Task instructions - Search the entries for the word "source". Copy every line where it turns up.

*** Opening Task data ***

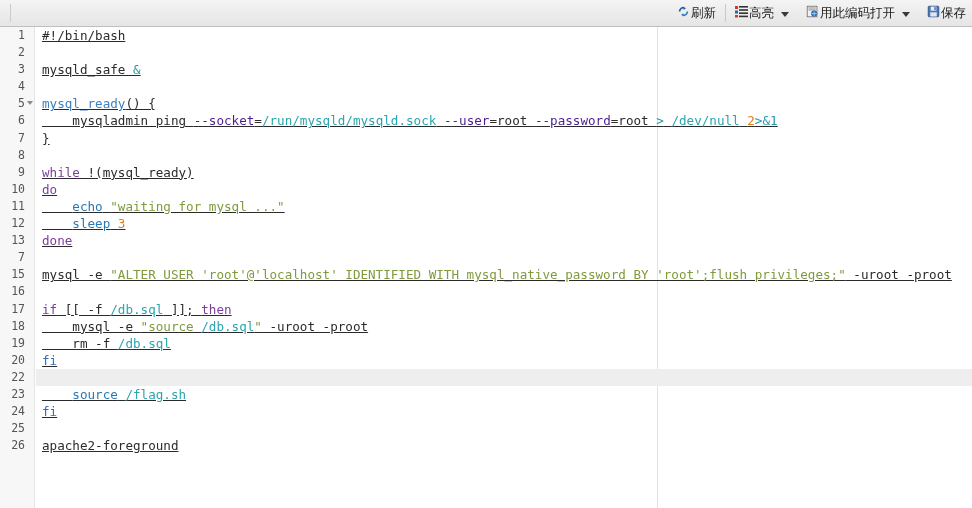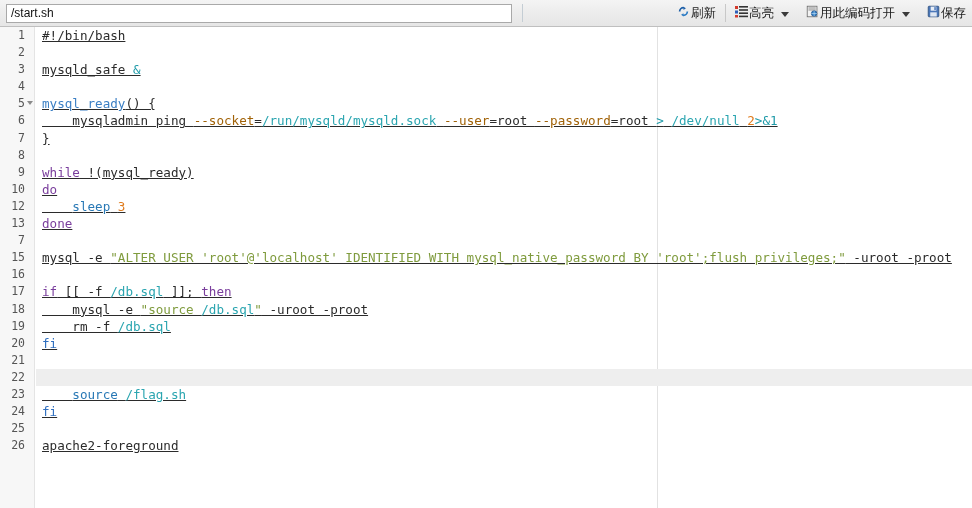--- a/index.html
+++ b/index.html
@@ -182,9 +182,6 @@
 
 <div id="topbar">
 
-  <div id="path-wrap">
-    <input id="path-input" type="text" value="/start.sh" style="">
-  </div>
 
   <div id="topbar-sep"></div>
 

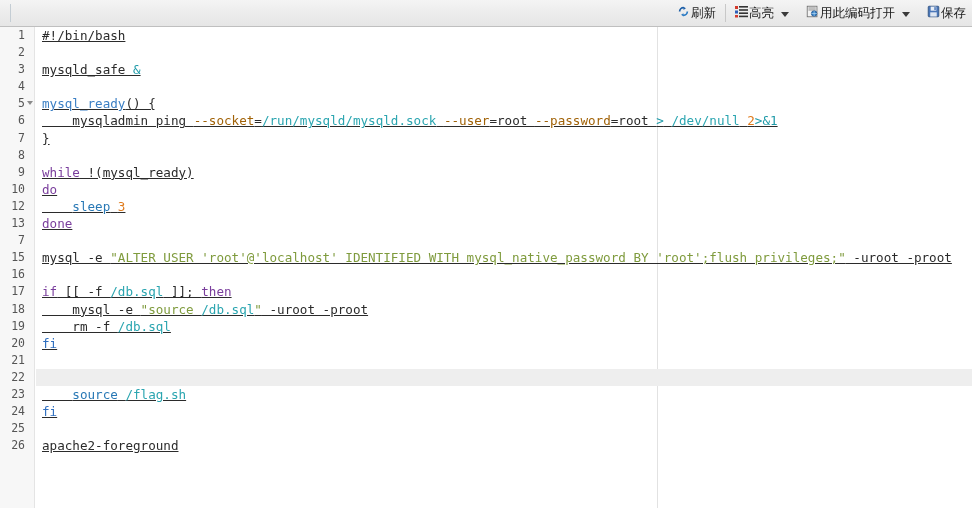--- a/index.html
+++ b/index.html
@@ -173,7 +173,7 @@
   .t-str  { color: #7f9b3d; }
   .t-num  { color: #e07b1c; }
   .t-op   { color: #1e9aa8; }
-  .t-flag { color: #a16207; }
+  .t-flag { color: #4c1d95; }
   .t-path { color: #2aa5b0; }
   .t-blue { color: #2f6fc0; }
 </style>

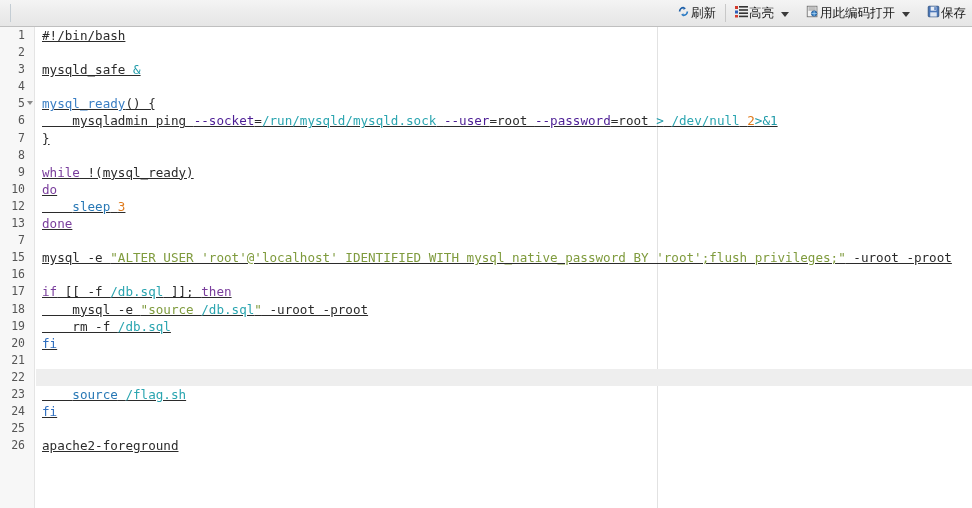--- a/index.html
+++ b/index.html
@@ -258,6 +258,7 @@
       <div class="row"><div class="ln">8</div><div class="code"></div></div>
       <div class="row"><div class="ln">9</div><div class="code"><span class="t-kw">while</span> !(mysql_ready)</div></div>
       <div class="row"><div class="ln">10</div><div class="code"><span class="t-kw">do</span></div></div>
+      <div class="row"><div class="ln">11</div><div class="code">    <span class="t-bi">echo</span> <span class="t-str">"waiting for mysql ..."</span></div></div>
       <div class="row"><div class="ln">12</div><div class="code">    <span class="t-bi">sleep</span> <span class="t-num">3</span></div></div>
       <div class="row"><div class="ln">13</div><div class="code"><span class="t-kw">done</span></div></div>
       <div class="row"><div class="ln">7</div><div class="code"></div></div>

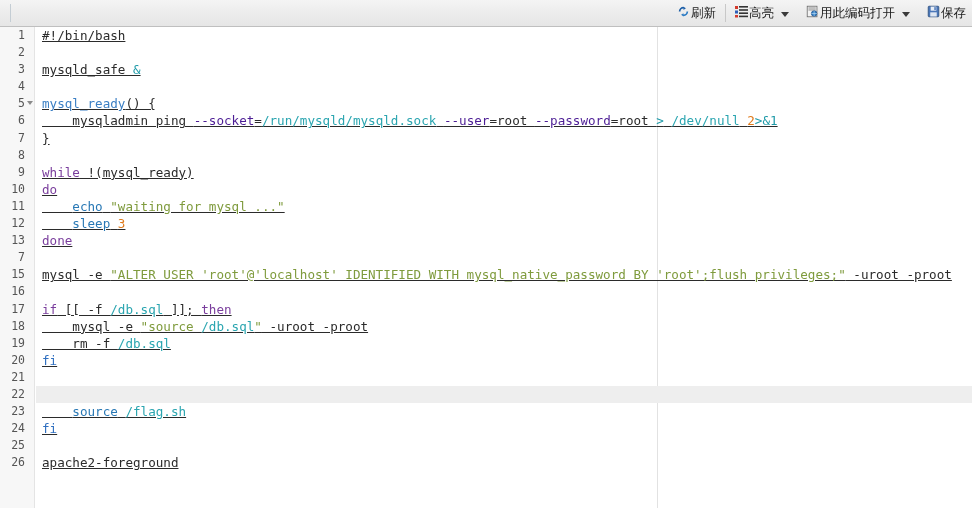--- a/index.html
+++ b/index.html
@@ -268,7 +268,6 @@
       <div class="row"><div class="ln">18</div><div class="code">    mysql -e <span class="t-str">"source <span class="t-path">/db.sql</span>"</span> -uroot -proot</div></div>
       <div class="row"><div class="ln">19</div><div class="code">    rm -f <span class="t-path">/db.sql</span></div></div>
       <div class="row"><div class="ln">20</div><div class="code"><span class="t-blue">fi</span></div></div>
-      <div class="row"><div class="ln">21</div><div class="code"></div></div>
       <div class="row current"><div class="ln-hl"></div><div class="ln">22</div></div>
       <div class="row"><div class="ln">23</div><div class="code">    <span class="t-bi">source</span> <span class="t-path">/flag.sh</span></div></div>
       <div class="row"><div class="ln">24</div><div class="code"><span class="t-blue">fi</span></div></div>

*** Closing Task data ***

Response for this exercise -
       <div class="row"><div class="ln">18</div><div class="code">    mysql -e <span class="t-str">"source <span class="t-path">/db.sql</span>"</span> -uroot -proot</div></div>
       <div class="row"><div class="ln">23</div><div class="code">    <span class="t-bi">source</span> <span class="t-path">/flag.sh</span></div></div>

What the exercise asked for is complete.